A poor trading year for C Restaurant in 2001 has caused the current managing director, Phill Clements, to call in the administrators.

According to Mr Clements, even though the past 12 months of trade has been exceptional, the positive change did not come quickly enough.

“I was a minority shareholder in C and was living in Italy [in 2001] and got an emergency call,” Mr Clements says.

At the time, Peter Clements and his father, Ken (no relation to Phill), were majority shareholders.

“There was nothing operationally wrong with the business, it was all financial. The pricing wasn’t done properly and that was a significant problem, Phill Clements says.

“We used to have a normal a la carte pricing with individual prices on everything; now you can have two courses for $63, three courses for $70 or four for $80. It’s not to be confused with a set menu, you can choose anything on the menu.

“It’s made a significant difference to our yield.

“I saw this in London when I was there last August and I know the Loose Box does it and it’s very effective.”

C began making a modest profit in 2003 and the results for the first half of this year show a significant profit, according to Mr Clements.

He anticipates coming out of administration within two weeks.

Kim Strickland at Hall Chadwick was appointed as administrator of Silverbird Nominees Pty Ltd, the entity behind the C name, about a fortnight ago.

Mr Strickland agrees that trading at C Restaurant had been good for the past year and says a deed of company arrangement should be reached with creditors at a meeting next week.

Mr Clements took over as majority shareholder in 2002 when he bought out Ken Clements.

He then set about making substantial changes to its operation.

Mr Clements said the new pricing structure, the launch of breakfasts, and the opening of the Perth Exhibition and Convention Centre meant a prosperous future for C Restaurant.

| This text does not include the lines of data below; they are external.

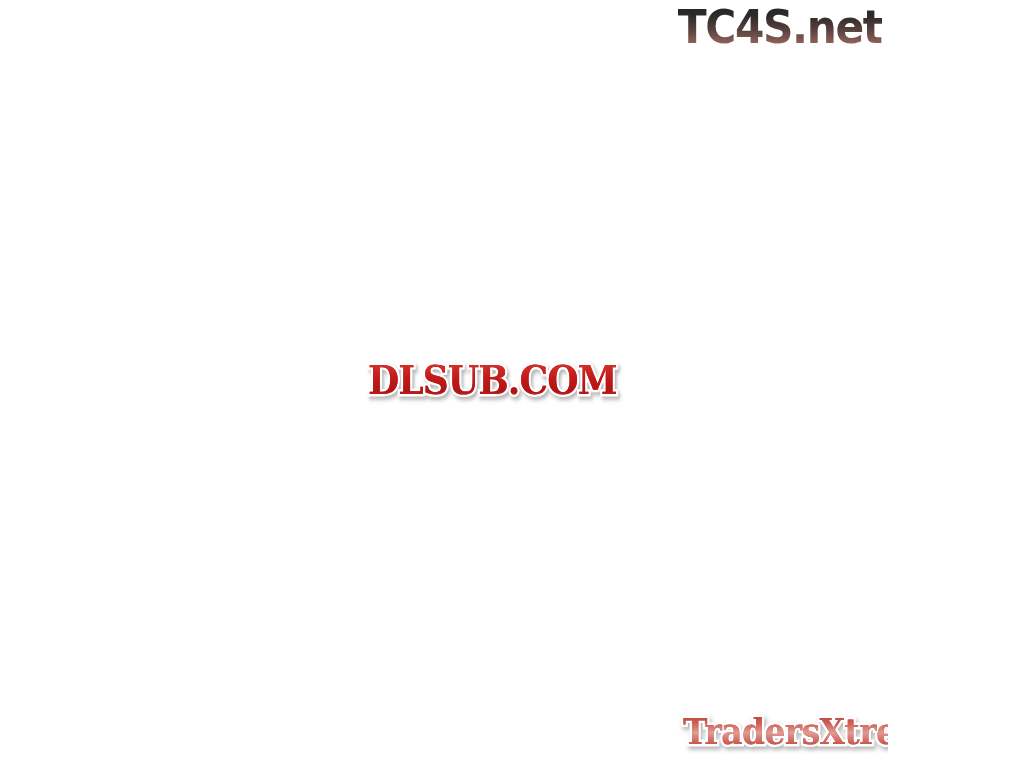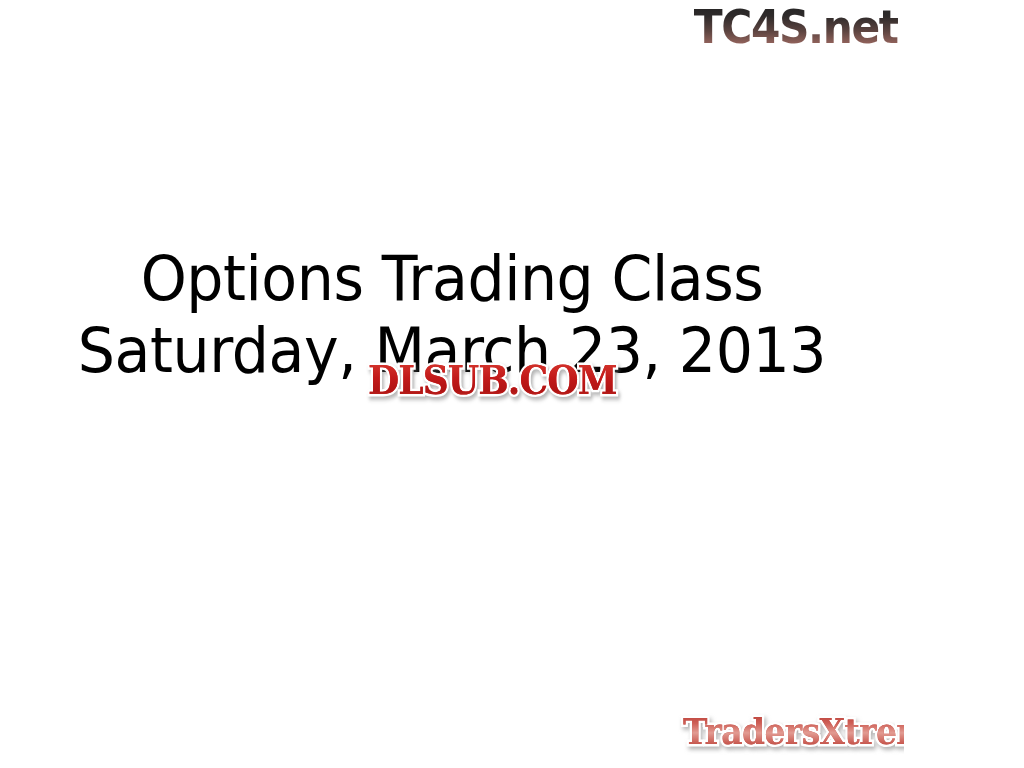--- a/index.html
+++ b/index.html
@@ -7,21 +7,20 @@
     padding: 0;
     background: #ffffff;
   }
   #slide {
     position: relative;
     width: 888px;
     height: 768px;
     background: #ffffff;
     overflow: hidden;
     font-family: "Liberation Sans", sans-serif;
-    padding-left: 16px;
     -webkit-font-smoothing: antialiased;
   }
 
   
   #brand-logo {
     position: absolute;
     right: 6px;
     top: 2px;
     font-family: "DejaVu Sans", sans-serif;
     font-weight: 700;
@@ -151,23 +150,19 @@
     filter: none;
   }
 </style>
 </head>
 <body>
 
 <div id="slide">
 
   <div id="brand-logo">TC4S.net</div>
 
-  <div id="title-block">
-    <span class="title-line">Options Trading Class</span>
-    <span class="title-line">Saturday, March 23, 2013</span>
-  </div>
 
   <div id="dlsub-watermark">DLSUB.COM<span class="wm-fill">DLSUB.COM</span></div>
 
 
   <div id="tradersxtreme-watermark">TradersXtreme.com<span class="wm-fill">TradersXtreme.com</span></div>
 
 </div>
 
 </body></html>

West Perth lounge bar Onyx is renowned for its bar drinks and the mixologists who prepare them.

Now, while the bar aspect remains as popular as ever, a fresh food focus has been incorporated.

Tony Sage bought the venue earlier this year from Davide Bianchi and has recruited Jenness Ray to head up the food operations. Ms Ray has worked at Savoia (now known as Black Tom’s), Panache Gourmet Food and Wine, and Ogilvie and Co.

As the head chef at Onyx Ms Ray has prepared a menu that ranges from light meals like Moroccan spiced chicken skewers and bowls of chilli fries to a dish that anywhere else might seem peculiar – Vodka risotto with seafood. For the more conservative diner traditional items like bangers and mash are on the menu.

And if escaping from the keyboard for more than 10 minutes isn’t an option, Onyx is also offering take-away.